■ DIRECTIONS FOR THIS TASK ■
What follows is a set of records; repeat them exactly, without the pictures.

■ DATA RECORDS ■
________

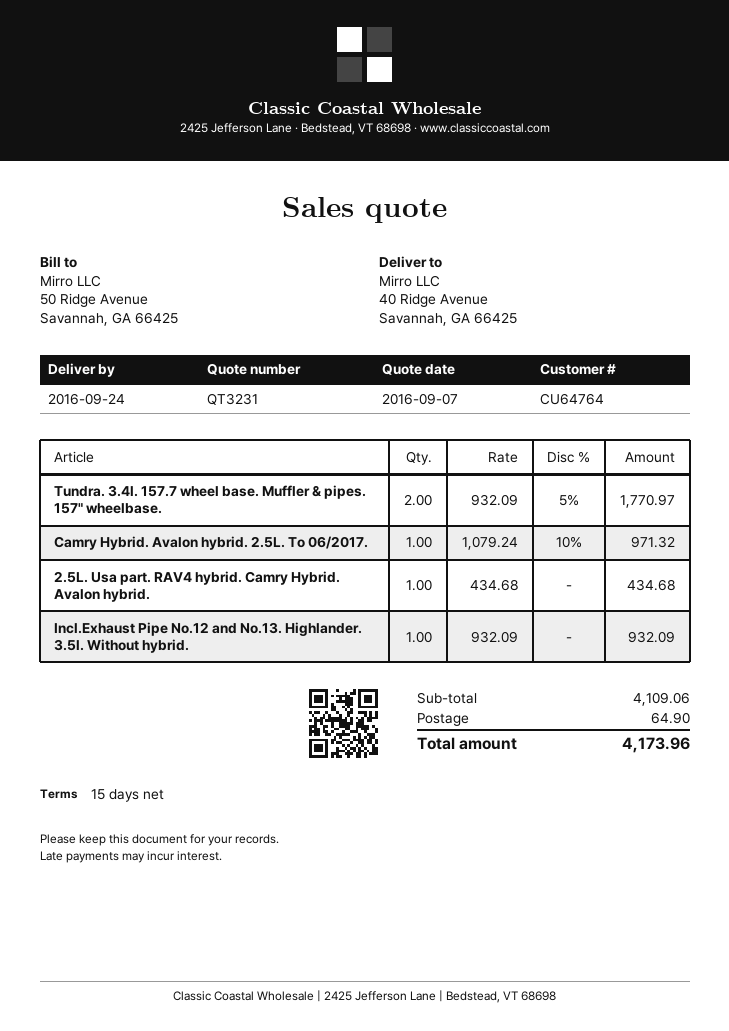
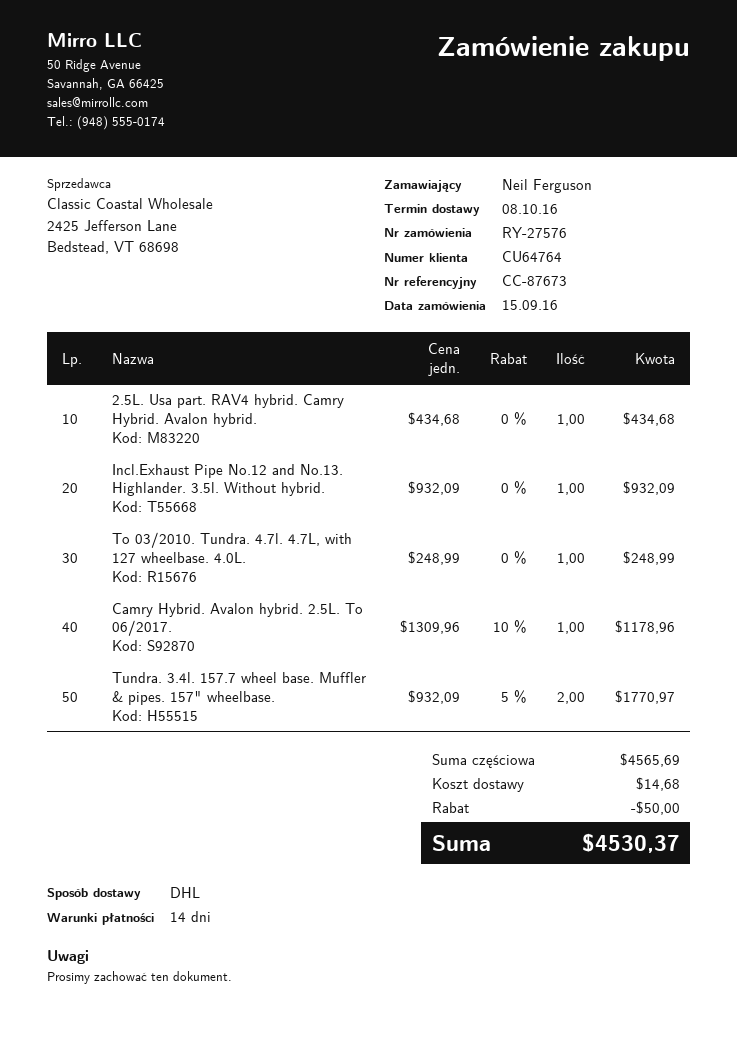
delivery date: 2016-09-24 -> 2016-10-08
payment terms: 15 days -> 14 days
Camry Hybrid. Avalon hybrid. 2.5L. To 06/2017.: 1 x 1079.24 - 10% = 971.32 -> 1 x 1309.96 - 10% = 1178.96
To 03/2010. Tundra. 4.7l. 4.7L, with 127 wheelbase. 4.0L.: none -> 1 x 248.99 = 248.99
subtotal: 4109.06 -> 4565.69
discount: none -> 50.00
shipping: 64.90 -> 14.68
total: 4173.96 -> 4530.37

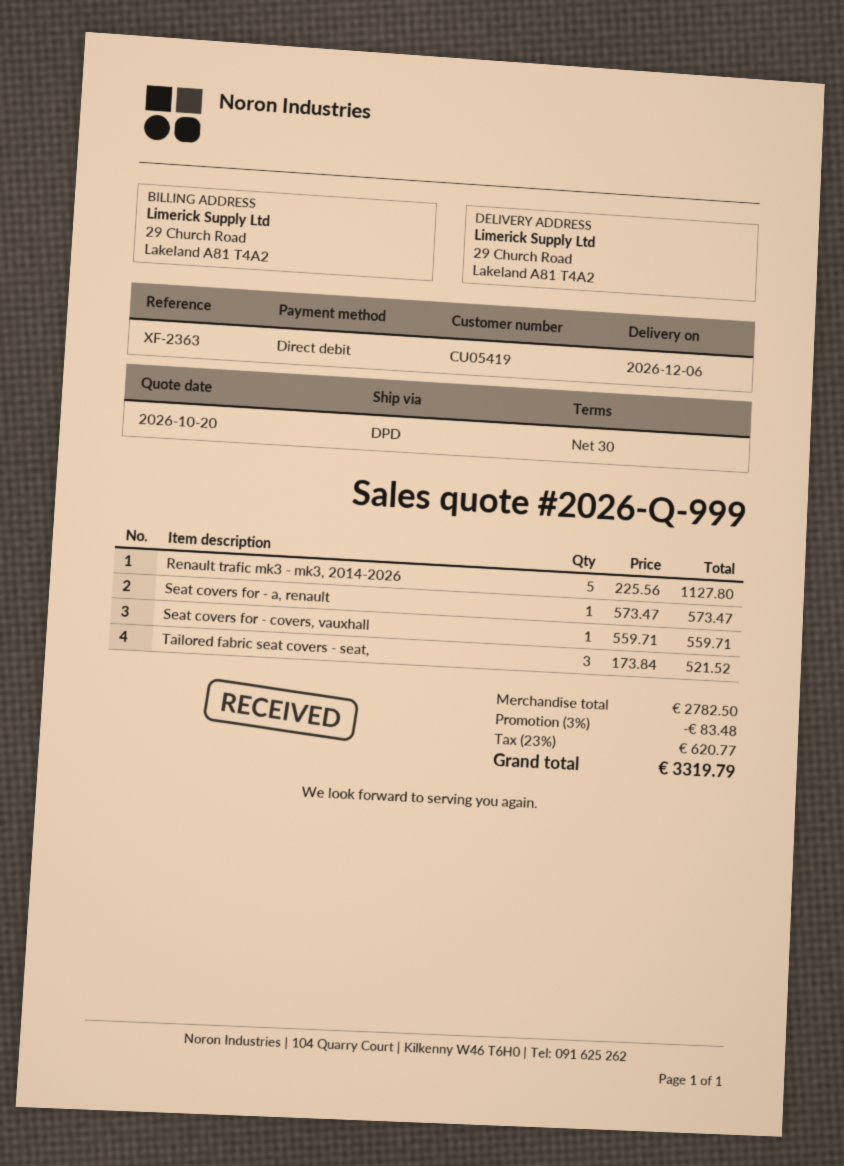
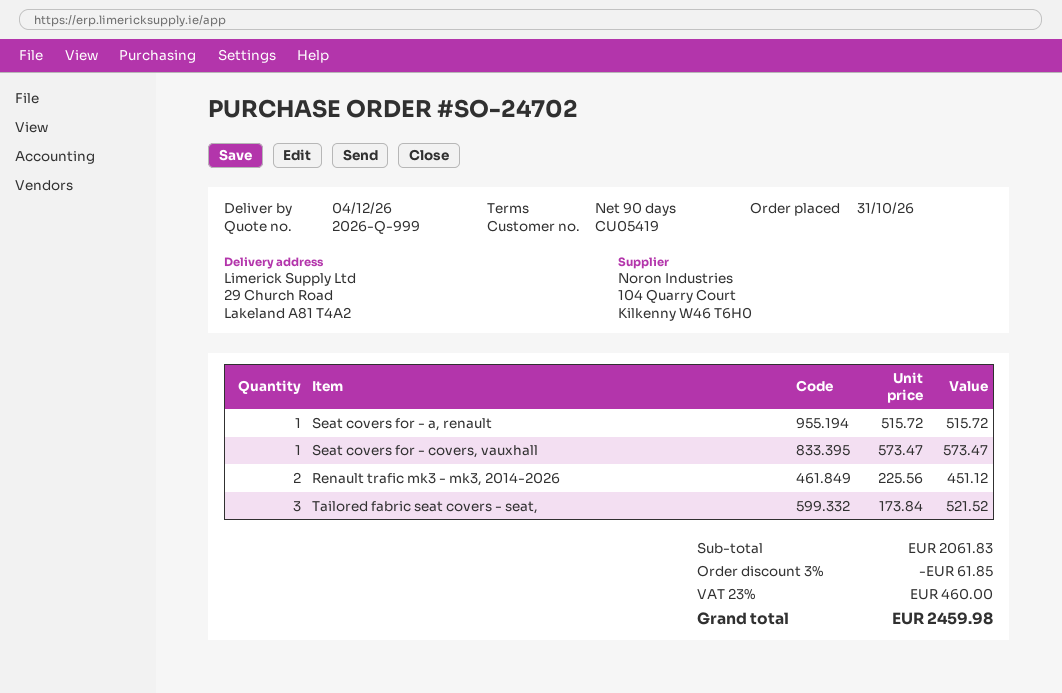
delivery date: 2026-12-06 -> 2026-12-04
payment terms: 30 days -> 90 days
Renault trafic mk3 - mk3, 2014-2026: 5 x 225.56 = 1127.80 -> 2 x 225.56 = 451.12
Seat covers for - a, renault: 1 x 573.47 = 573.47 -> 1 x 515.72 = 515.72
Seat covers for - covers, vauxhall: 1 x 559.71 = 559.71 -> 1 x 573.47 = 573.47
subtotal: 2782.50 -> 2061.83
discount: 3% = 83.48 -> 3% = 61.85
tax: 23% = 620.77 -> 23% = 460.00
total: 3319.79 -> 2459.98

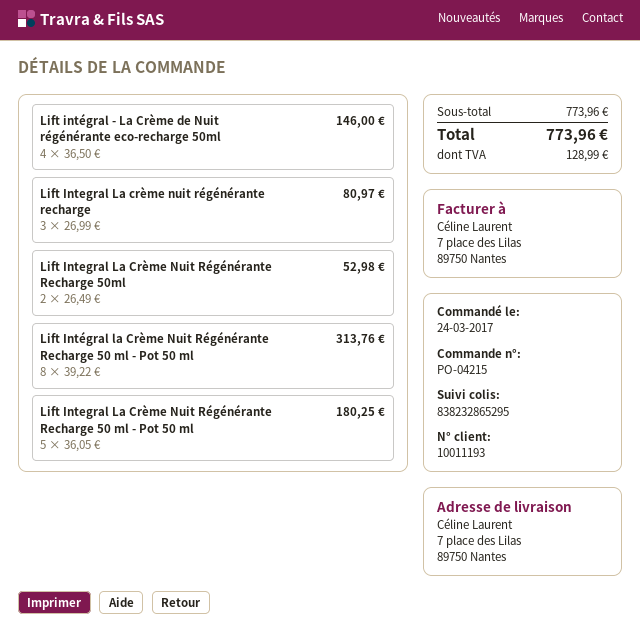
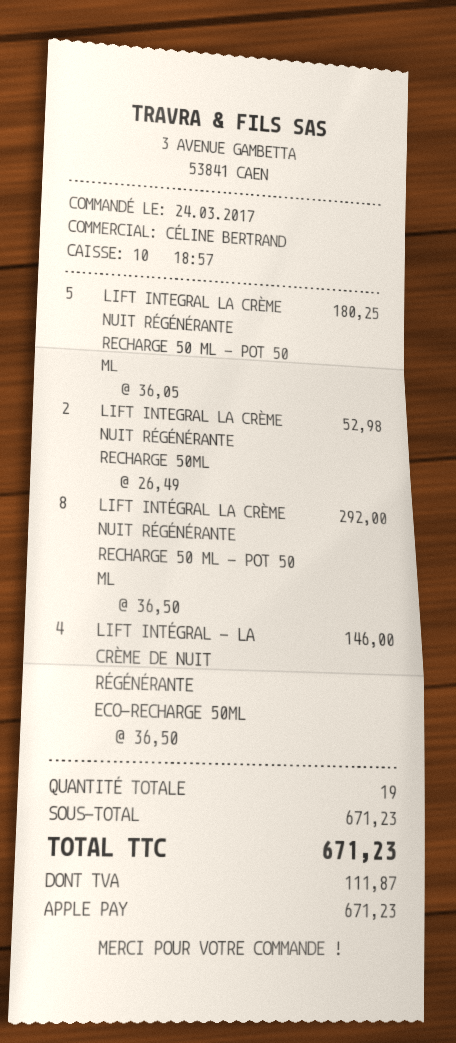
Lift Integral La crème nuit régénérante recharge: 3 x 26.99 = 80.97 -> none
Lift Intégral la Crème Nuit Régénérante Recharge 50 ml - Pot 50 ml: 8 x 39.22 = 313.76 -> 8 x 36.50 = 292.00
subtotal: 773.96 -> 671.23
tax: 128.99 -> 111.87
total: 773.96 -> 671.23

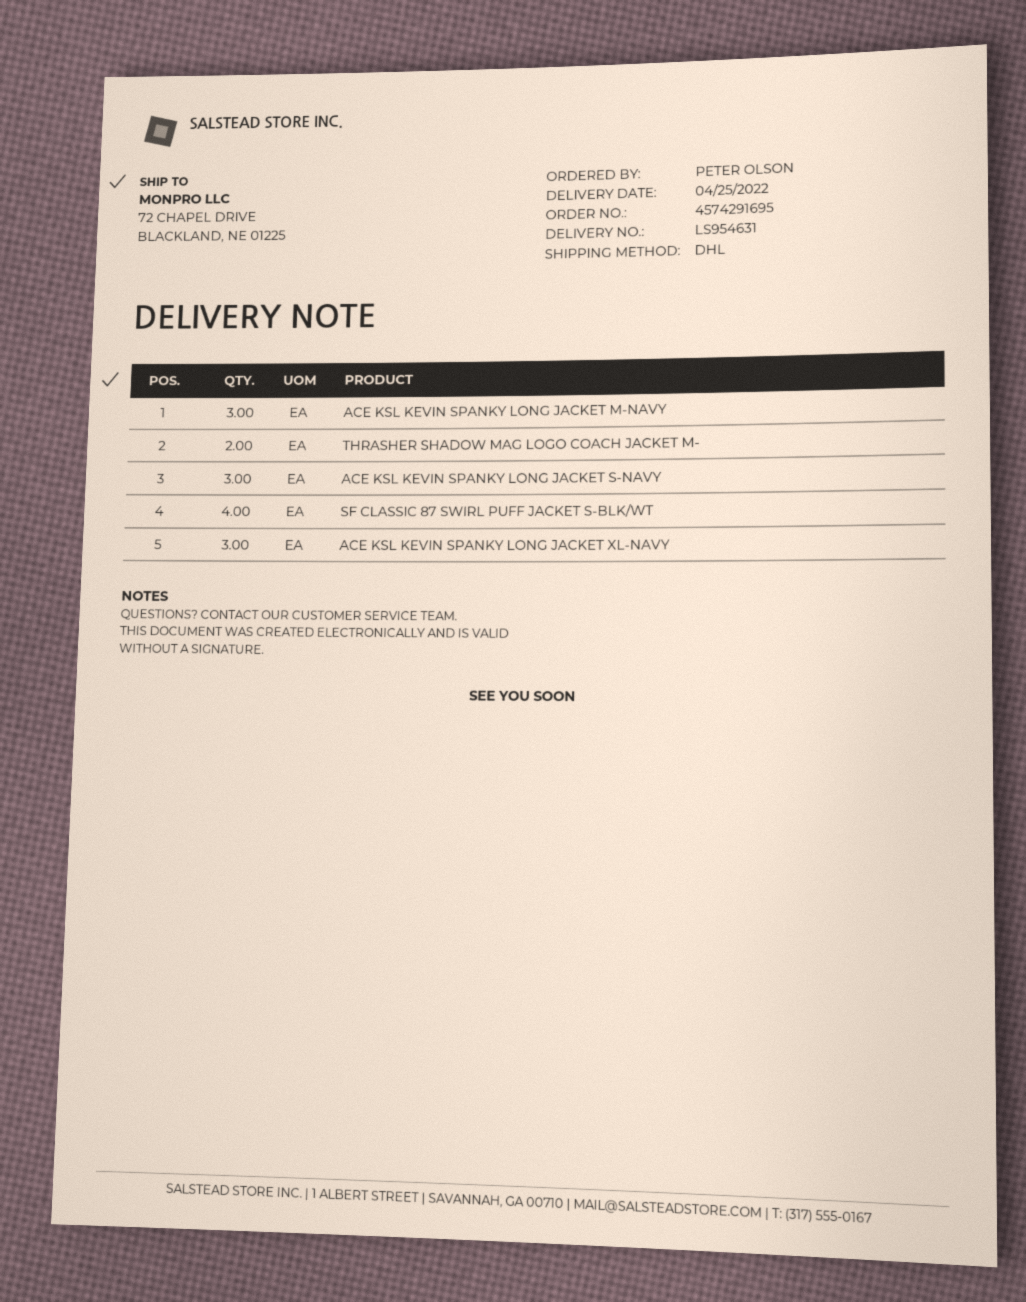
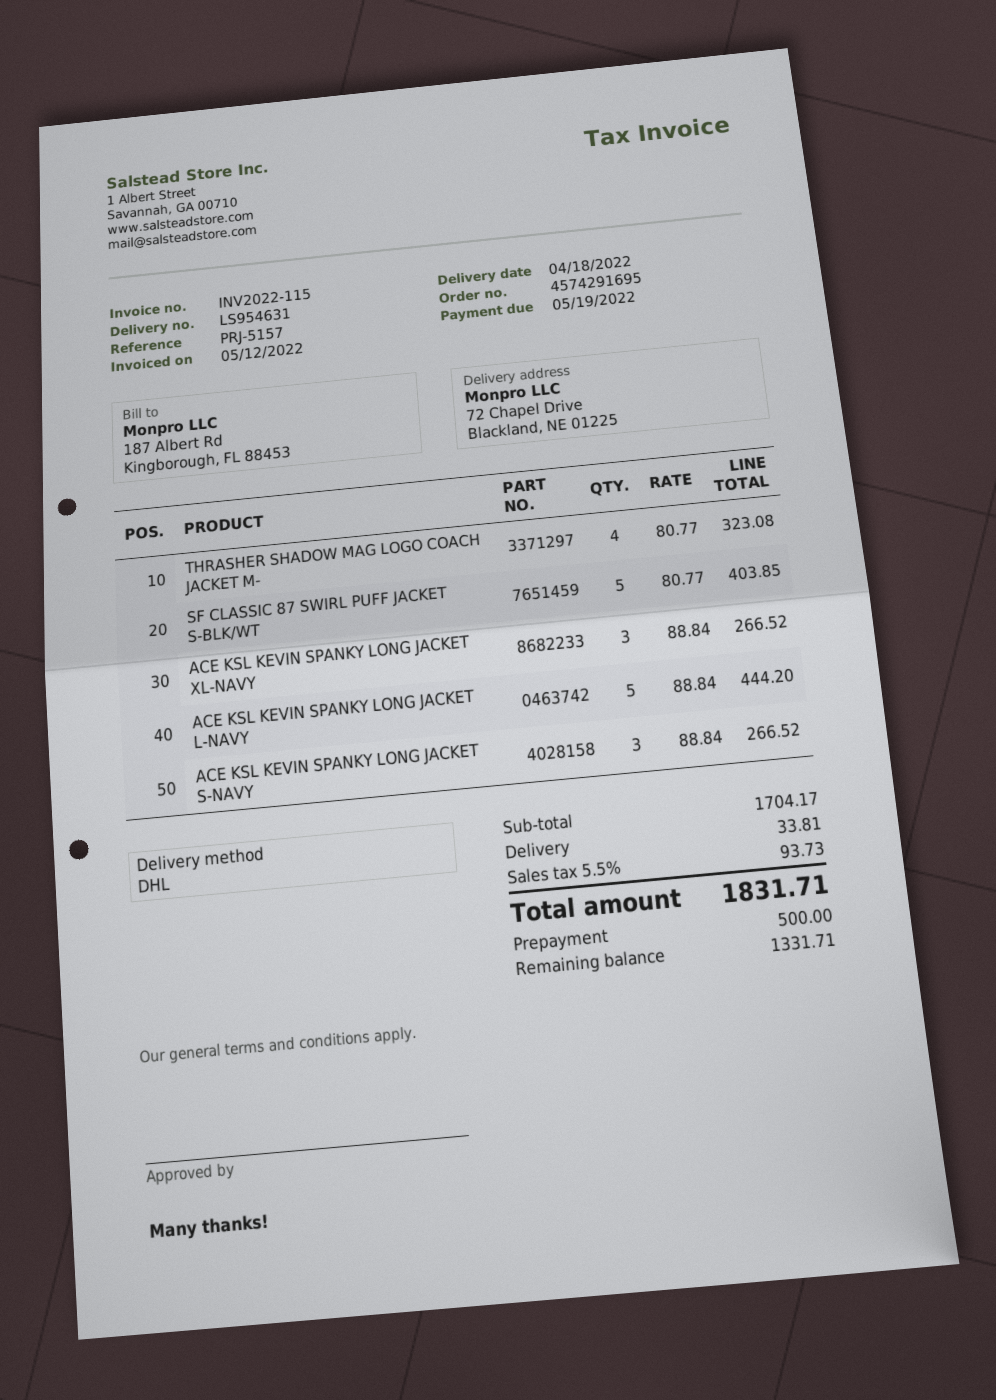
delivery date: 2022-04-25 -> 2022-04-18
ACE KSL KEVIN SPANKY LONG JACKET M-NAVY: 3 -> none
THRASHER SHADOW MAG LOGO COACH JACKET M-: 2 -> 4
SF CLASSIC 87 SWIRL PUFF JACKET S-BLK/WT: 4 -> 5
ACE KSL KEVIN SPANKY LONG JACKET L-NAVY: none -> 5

________

■ RESPONSE AREA ■
delivery date: 2016-09-24 -> 2016-10-08
payment terms: 15 days -> 14 days
Camry Hybrid. Avalon hybrid. 2.5L. To 06/2017.: 1 x 1079.24 - 10% = 971.32 -> 1 x 1309.96 - 10% = 1178.96
To 03/2010. Tundra. 4.7l. 4.7L, with 127 wheelbase. 4.0L.: none -> 1 x 248.99 = 248.99
subtotal: 4109.06 -> 4565.69
discount: none -> 50.00
shipping: 64.90 -> 14.68
total: 4173.96 -> 4530.37

delivery date: 2026-12-06 -> 2026-12-04
payment terms: 30 days -> 90 days
Renault trafic mk3 - mk3, 2014-2026: 5 x 225.56 = 1127.80 -> 2 x 225.56 = 451.12
Seat covers for - a, renault: 1 x 573.47 = 573.47 -> 1 x 515.72 = 515.72
Seat covers for - covers, vauxhall: 1 x 559.71 = 559.71 -> 1 x 573.47 = 573.47
subtotal: 2782.50 -> 2061.83
discount: 3% = 83.48 -> 3% = 61.85
tax: 23% = 620.77 -> 23% = 460.00
total: 3319.79 -> 2459.98

Lift Integral La crème nuit régénérante recharge: 3 x 26.99 = 80.97 -> none
Lift Intégral la Crème Nuit Régénérante Recharge 50 ml - Pot 50 ml: 8 x 39.22 = 313.76 -> 8 x 36.50 = 292.00
subtotal: 773.96 -> 671.23
tax: 128.99 -> 111.87
total: 773.96 -> 671.23

delivery date: 2022-04-25 -> 2022-04-18
ACE KSL KEVIN SPANKY LONG JACKET M-NAVY: 3 -> none
THRASHER SHADOW MAG LOGO COACH JACKET M-: 2 -> 4
SF CLASSIC 87 SWIRL PUFF JACKET S-BLK/WT: 4 -> 5
ACE KSL KEVIN SPANKY LONG JACKET L-NAVY: none -> 5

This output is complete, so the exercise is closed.